DATA SECTION:

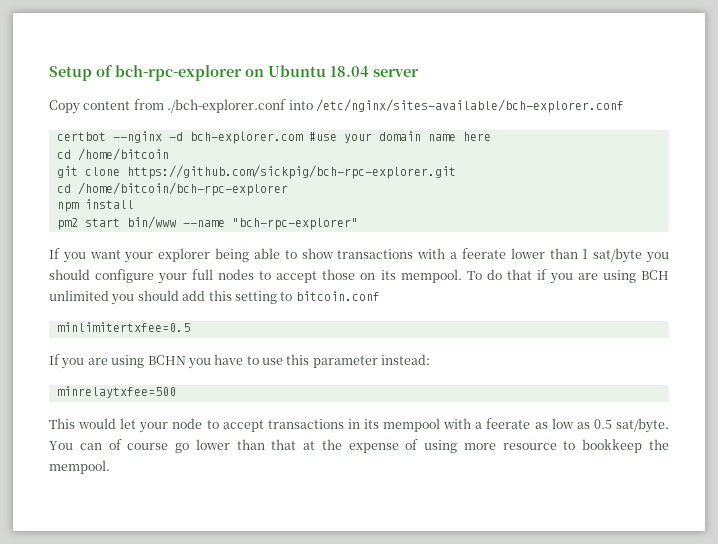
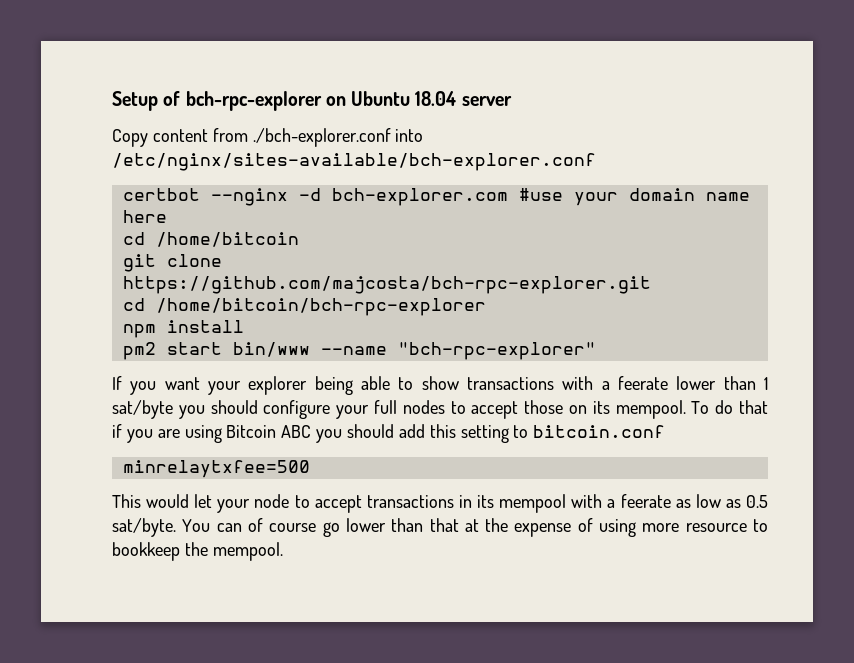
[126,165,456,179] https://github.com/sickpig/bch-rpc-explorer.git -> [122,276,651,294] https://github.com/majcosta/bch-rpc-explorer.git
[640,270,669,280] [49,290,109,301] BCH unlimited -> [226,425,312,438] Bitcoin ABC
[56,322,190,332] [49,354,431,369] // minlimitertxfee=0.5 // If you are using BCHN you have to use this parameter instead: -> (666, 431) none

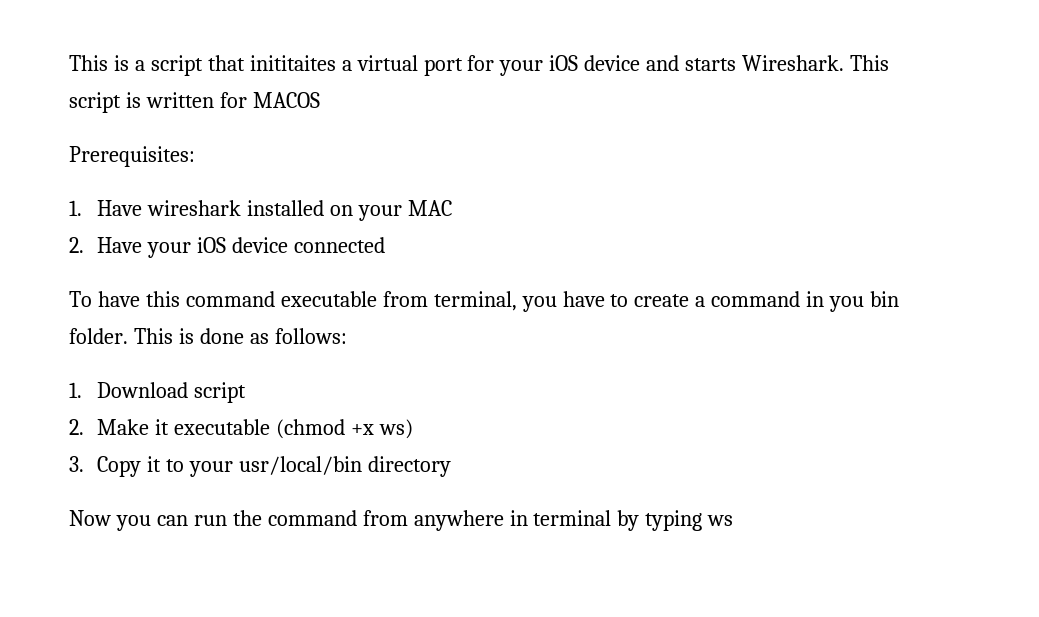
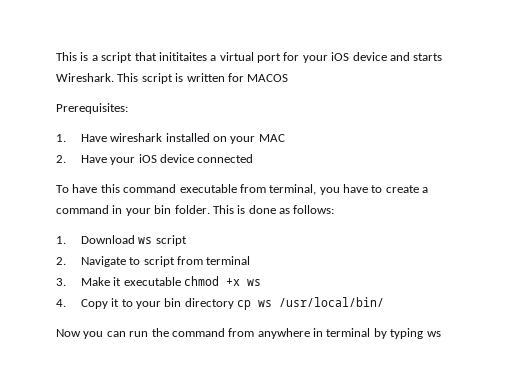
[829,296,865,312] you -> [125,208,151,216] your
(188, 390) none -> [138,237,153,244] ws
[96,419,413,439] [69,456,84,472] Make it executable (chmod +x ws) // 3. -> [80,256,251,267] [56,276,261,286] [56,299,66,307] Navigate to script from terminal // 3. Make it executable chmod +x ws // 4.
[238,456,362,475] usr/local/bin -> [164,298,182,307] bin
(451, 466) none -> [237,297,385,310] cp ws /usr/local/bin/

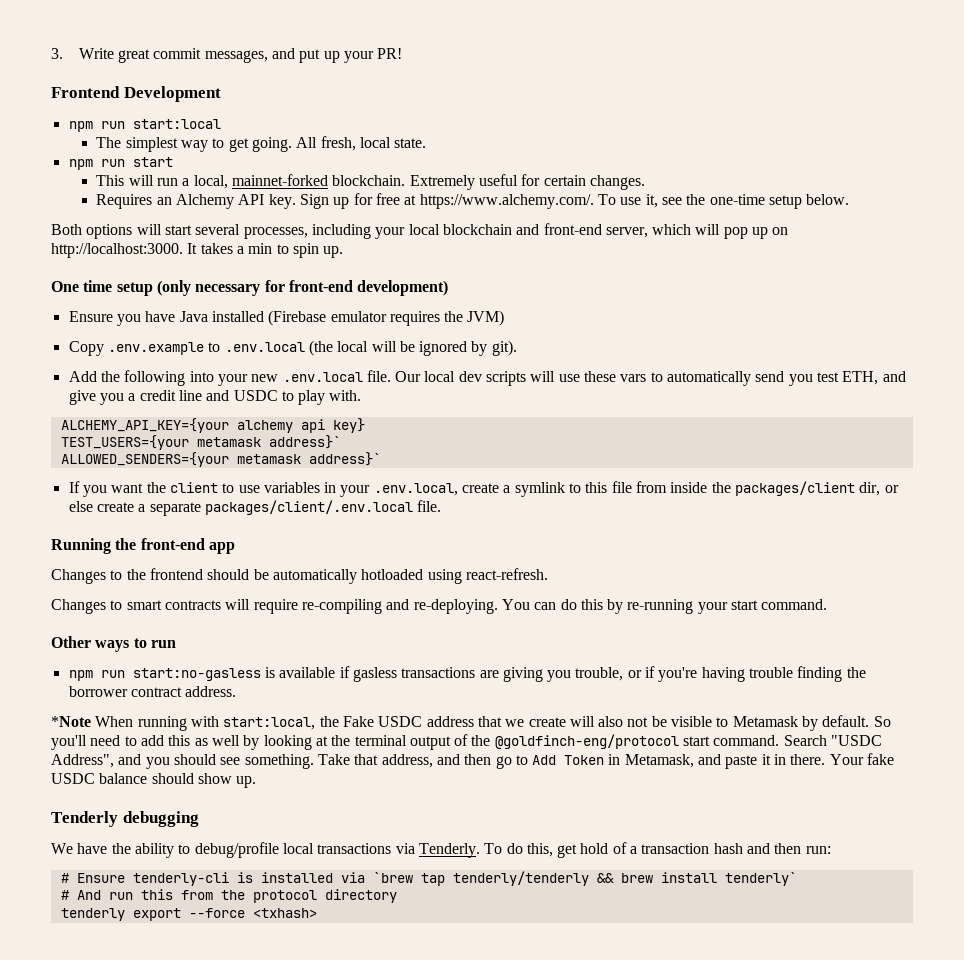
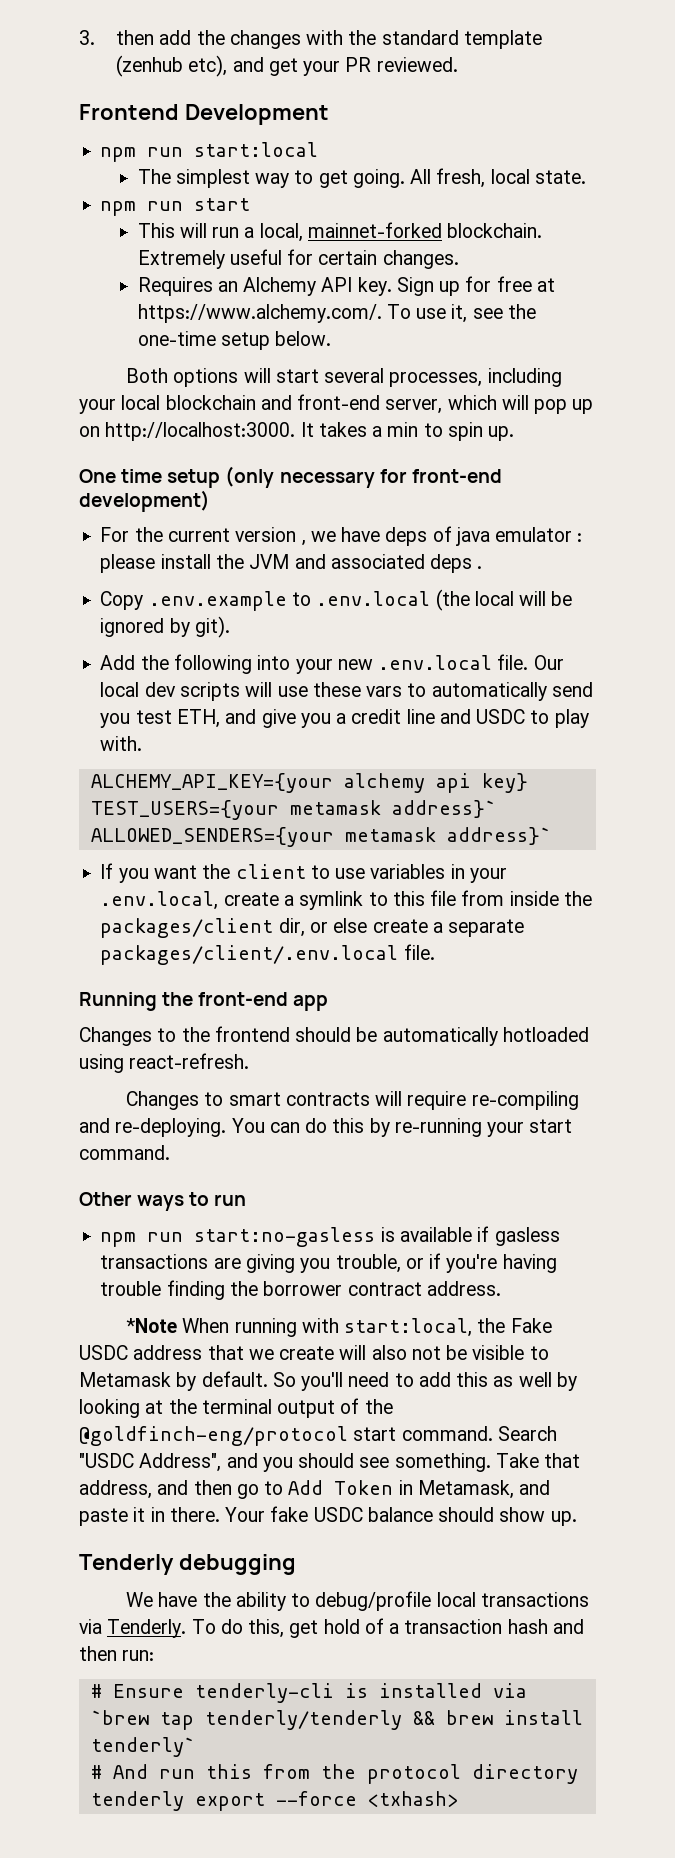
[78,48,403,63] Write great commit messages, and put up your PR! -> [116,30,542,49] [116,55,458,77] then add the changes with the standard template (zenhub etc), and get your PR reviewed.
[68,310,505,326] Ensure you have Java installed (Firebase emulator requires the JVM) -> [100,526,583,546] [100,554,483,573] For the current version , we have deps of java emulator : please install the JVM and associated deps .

ACTION ITEM: Whenever images occur above, omit them and retype each line exactly as it stands.

WRITTEN RESPONSE:
[126,165,456,179] https://github.com/sickpig/bch-rpc-explorer.git -> [122,276,651,294] https://github.com/majcosta/bch-rpc-explorer.git
[640,270,669,280] [49,290,109,301] BCH unlimited -> [226,425,312,438] Bitcoin ABC
[56,322,190,332] [49,354,431,369] // minlimitertxfee=0.5 // If you are using BCHN you have to use this parameter instead: -> (666, 431) none

[829,296,865,312] you -> [125,208,151,216] your
(188, 390) none -> [138,237,153,244] ws
[96,419,413,439] [69,456,84,472] Make it executable (chmod +x ws) // 3. -> [80,256,251,267] [56,276,261,286] [56,299,66,307] Navigate to script from terminal // 3. Make it executable chmod +x ws // 4.
[238,456,362,475] usr/local/bin -> [164,298,182,307] bin
(451, 466) none -> [237,297,385,310] cp ws /usr/local/bin/

[78,48,403,63] Write great commit messages, and put up your PR! -> [116,30,542,49] [116,55,458,77] then add the changes with the standard template (zenhub etc), and get your PR reviewed.
[68,310,505,326] Ensure you have Java installed (Firebase emulator requires the JVM) -> [100,526,583,546] [100,554,483,573] For the current version , we have deps of java emulator : please install the JVM and associated deps .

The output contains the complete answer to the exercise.